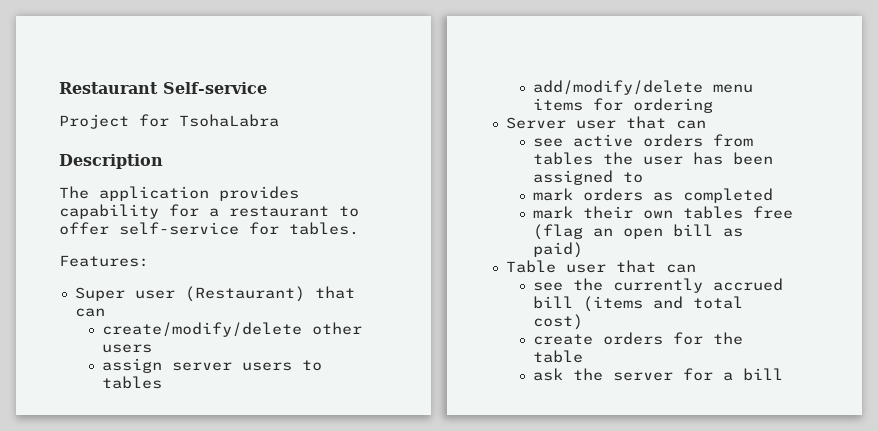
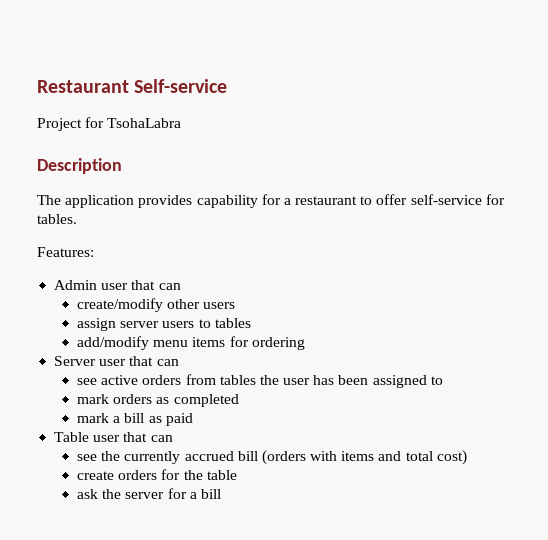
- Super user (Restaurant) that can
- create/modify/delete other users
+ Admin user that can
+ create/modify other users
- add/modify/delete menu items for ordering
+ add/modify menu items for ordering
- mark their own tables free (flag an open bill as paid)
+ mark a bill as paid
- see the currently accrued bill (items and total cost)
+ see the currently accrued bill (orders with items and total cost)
• • • • • • •
**Task:** Tally every line in these entries where the string "total" occurs. The tally alone is the answer.

**Task response:** 2